Lanjut Johan, Salah satu program BPIP yaitu menjadikan Sumedang menjadi Rumah dan Pusat Diklat pembinaan ideologi Pancasila, dan juga menjadikan Sumedang laboratorium ekonomi Pancasila, yang mana sekarang sedang gencar dipraktekkan oleh BPIP ke seluruh Indonesia. Proses yang sudah ditempuh untuk proses ini sedang kita inisiasi mudah-mudahan dari langkah awal ini bisa menjadi lompatan kedepannya.
Sementara itu ketika dilokasi, Radya Anom KSL YM Rd. Luky Djohari Soemawilaga memaparkan, sebuah respon Positif sesuai harapan yang sudah dibangun dengan KSL dan BPIP dari beberapa tahun yang lalu untuk penguatan Ideologi Pancasila. KSL melahirkan program Rumah Pancasila sedangkan Pemda Sumedang membuat program Pusdiklat Pancasila. Yang mana Rumah Pancasila dibangun berdasarkan hasil kajian beberapa ahli yang didasari dari kebudayaan.
Rd.Luky, Menjelaskan, “Bahwa Rumah Pancasila itu di dasari dari sebuah kajian menurut beberapa kajian para ahli, bahwa Pancasila dengan sila 5 itu lahir dan dasarnya dari sebuah kebudayaan adat istiadat nusantara yakni nilai gotong royong dimana intisari gotong royong adalah nilai kasih sayang, dan BPIP mencari kebudayaan yang memiliki nilai kasih sayang tersebut, yaitu Sunda yang memiliki filosofi nilai Silih Asih,Silih Asah,Silih Asuh nya , yang selaras dengan pernyataan Soekarno dalam buku Penyambung Lidah Rakyat yang mengatakan bahwa “saya bukan yang melahirkan dan pencetus pancasila tetapi saya hanya menggali potensi adat istiadat nusantara ” , Jelasnya.

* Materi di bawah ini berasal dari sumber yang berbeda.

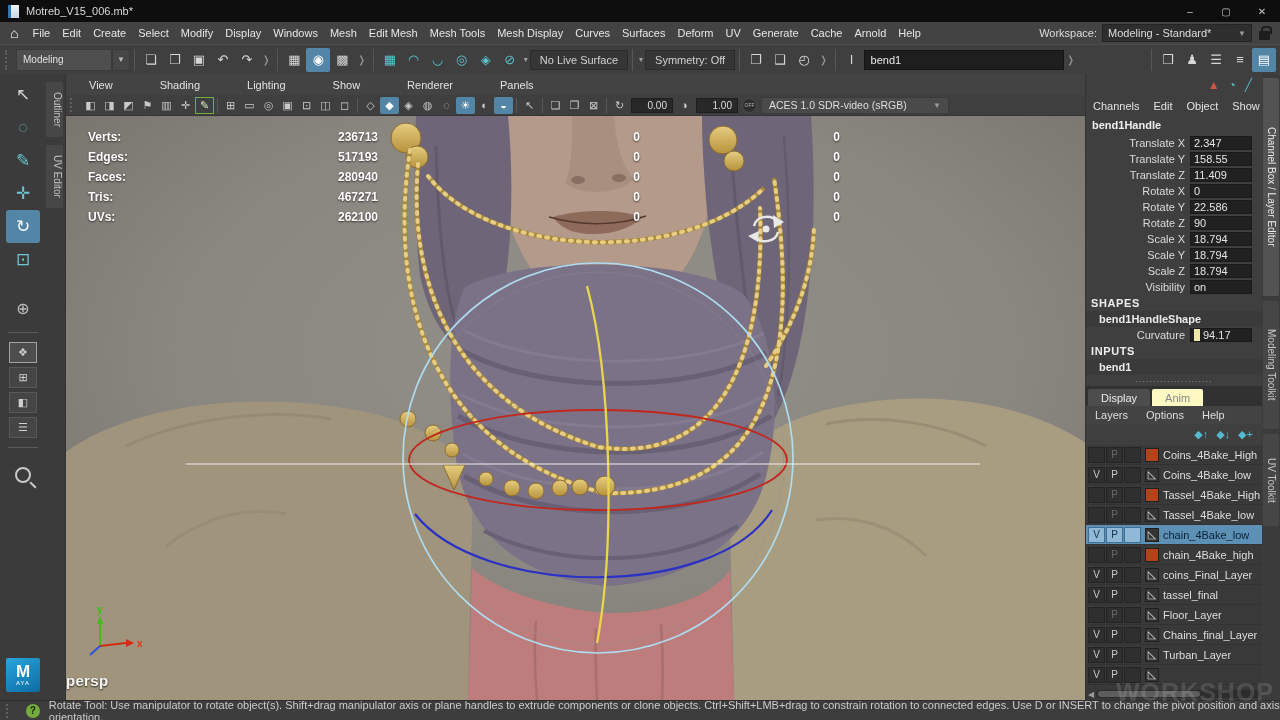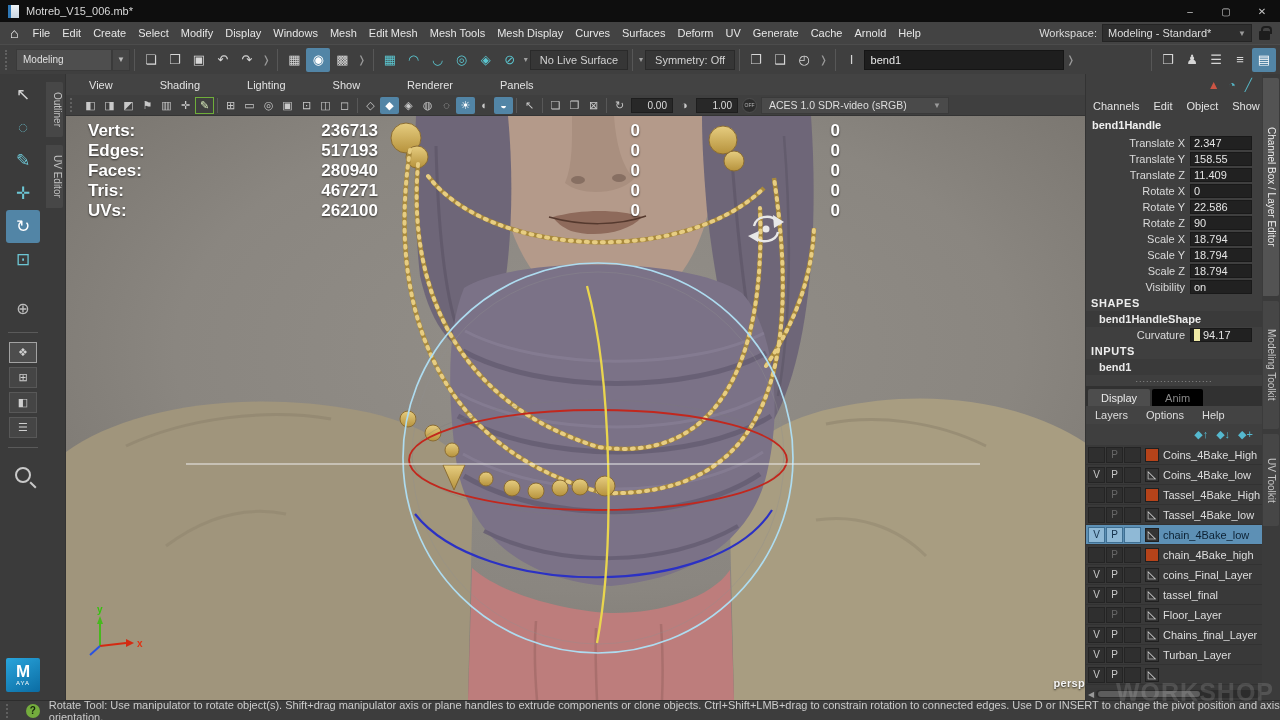--- a/index.html
+++ b/index.html
@@ -70,7 +70,7 @@
   .cspace .wsarrow{margin-left:auto;}
   .scene{position:relative;flex:1;overflow:hidden;}
   .scene svg{position:absolute;inset:0;}
-  .hud{position:absolute;top:5px;left:22px;color:#fff;font-size:17px;font-weight:bold;text-shadow:0 1px 2px rgba(0,0,0,.65);}
+  .hud{position:absolute;top:11px;left:22px;color:#fff;font-size:12px;font-weight:bold;text-shadow:0 1px 2px rgba(0,0,0,.65);}
   .hudrow{display:grid;grid-template-columns:90px 200px 262px 200px;height:20px;align-items:center;}
   .hudrow .num{text-align:right;}
   .persp{position:absolute;left:0;right:0;bottom:11px;text-align:right;color:#f4f4f4;font-size:11px;font-weight:bold;text-shadow:0 1px 2px rgba(0,0,0,.8);letter-spacing:.3px;}

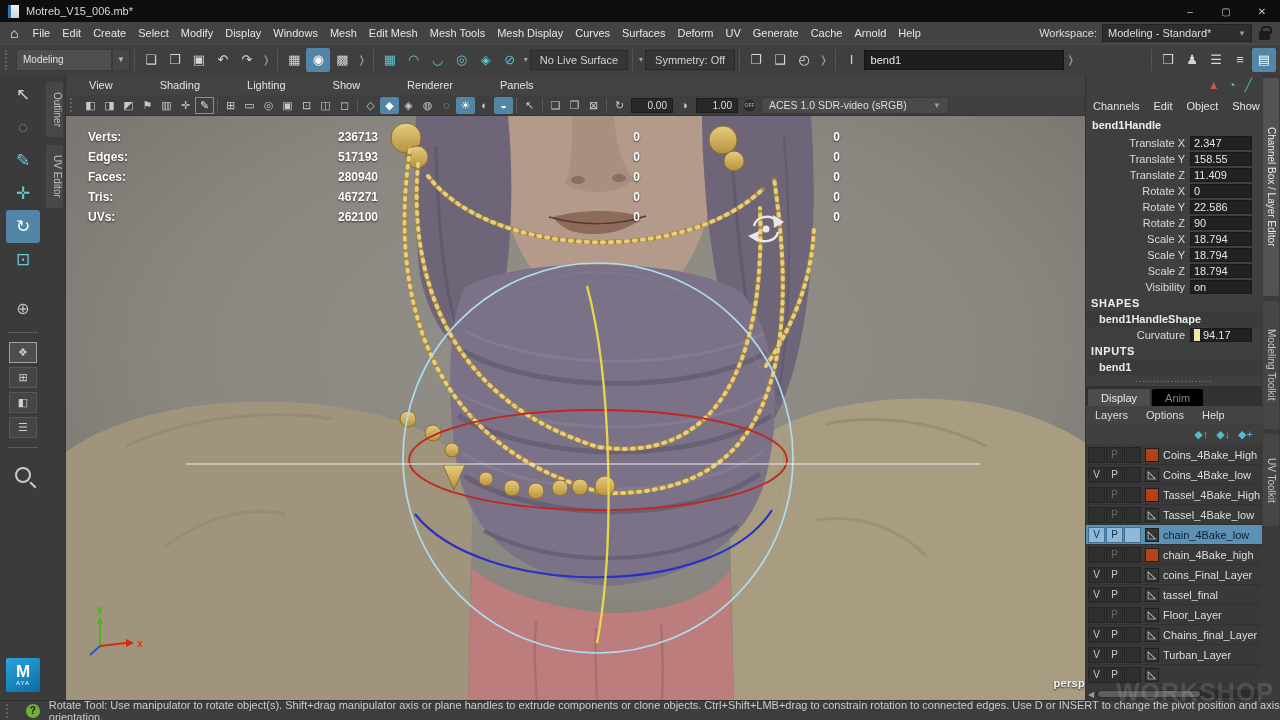--- a/index.html
+++ b/index.html
@@ -91,7 +91,7 @@
   .cbsub{height:16px;font-weight:bold;color:#eaeaea;padding-left:13px;display:flex;align-items:center;background:#3a3a3a;flex:none;}
   .dots{height:11px;color:#909090;text-align:center;font-size:9px;line-height:9px;letter-spacing:1px;flex:none;}
   .cbtabs{height:20px;display:flex;align-items:flex-end;background:#313131;padding-left:2px;gap:2px;flex:none;}
-  .cbtab{padding:3px 13px 2px;background:#000000;color:#888;border-radius:2px 2px 0 0;}
+  .cbtab{padding:3px 13px 2px;background:#fef9c3;color:#888;border-radius:2px 2px 0 0;}
   .cbtab.on{background:#4d4d4d;color:#eaeaea;}
   .lmenu{height:18px;display:flex;align-items:center;color:#dedede;background:#434343;flex:none;}
   .lmenu .mitem{padding:0 9px;}

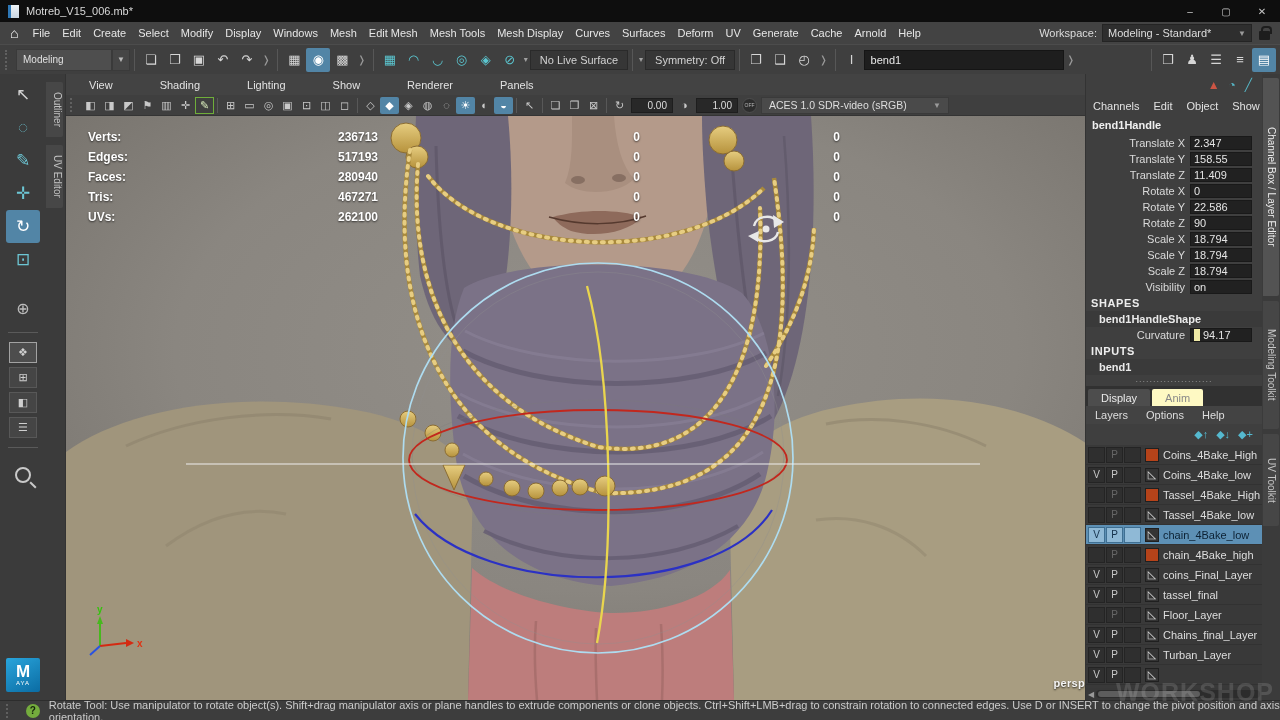--- a/index.html
+++ b/index.html
@@ -73,7 +73,7 @@
   .hud{position:absolute;top:11px;left:22px;color:#fff;font-size:12px;font-weight:bold;text-shadow:0 1px 2px rgba(0,0,0,.65);}
   .hudrow{display:grid;grid-template-columns:90px 200px 262px 200px;height:20px;align-items:center;}
   .hudrow .num{text-align:right;}
-  .persp{position:absolute;left:0;right:0;bottom:11px;text-align:right;color:#f4f4f4;font-size:11px;font-weight:bold;text-shadow:0 1px 2px rgba(0,0,0,.8);letter-spacing:.3px;}
+  .persp{position:absolute;left:0;right:0;bottom:11px;text-align:left;color:#f4f4f4;font-size:15px;font-weight:bold;text-shadow:0 1px 2px rgba(0,0,0,.8);letter-spacing:.3px;}
 
   
   .rightpanel{width:177px;background:#3f3f3f;display:flex;flex-direction:column;font-size:11px;border-left:1px solid #333;}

Pada pertemuan dengan BPIP ke Karaton Sumedang Larang beberapa tahun yang lalu yang mencari nilai kasih sayang tersebut,terjadilah diskusi kesepahaman bahwa kekuatan mahkota “Bino Kasih Sangyang Pake” lah nilai yang mengandung makna arti dari ‘Nilai Kasih Sayang’ sebagai sumber nilai yang di cari.
“Dari perspektif budaya, Pancasila dibangun dalam nilai sebuah kebudayaan, Karaton sebagai sentrum budaya yang memiliki fungsi sebagai pusat pelestarian dan pengembangan budaya di daerah Maka sudah sepatutnya Karaton Sumedang Larang menjadi wadah bagian garda terdepan penguatan ideologi pancasila dan lahirlah program ‘Rumah Pancasila’ sebagai langkah strategis .” Imbuhnya.
Program-program ini juga mendapatkan dukungan kuat dari Pemerintah Daerah Sumedang. PJ Bupati Sumedang menekankan pentingnya menjaga dan mempromosikan nilai-nilai Pancasila sebagai dasar negara dan menganggap program “Rumah Pancasila” dan “Pusdiklat Pancasila” sebagai langkah penting dalam mencapai tujuan tersebut.
“Ini menjadikan Karaton Sumedang Larang sebagai pilot project diluncurkanya sebuah program Rumah Pancasila untuk nanti di jadikan sebuah gerakan penguatan nilai – nilai yang sama kepada Keraton di Nusantara. Dengan harapan menjadi landasan yang betul-betul dijalankan secara konkrit yang mempunyai landasan ideologi yang kuat sebagai identitas dan jati diri bangsa” Tutup Rd.Luky Djohari Soemawilaga.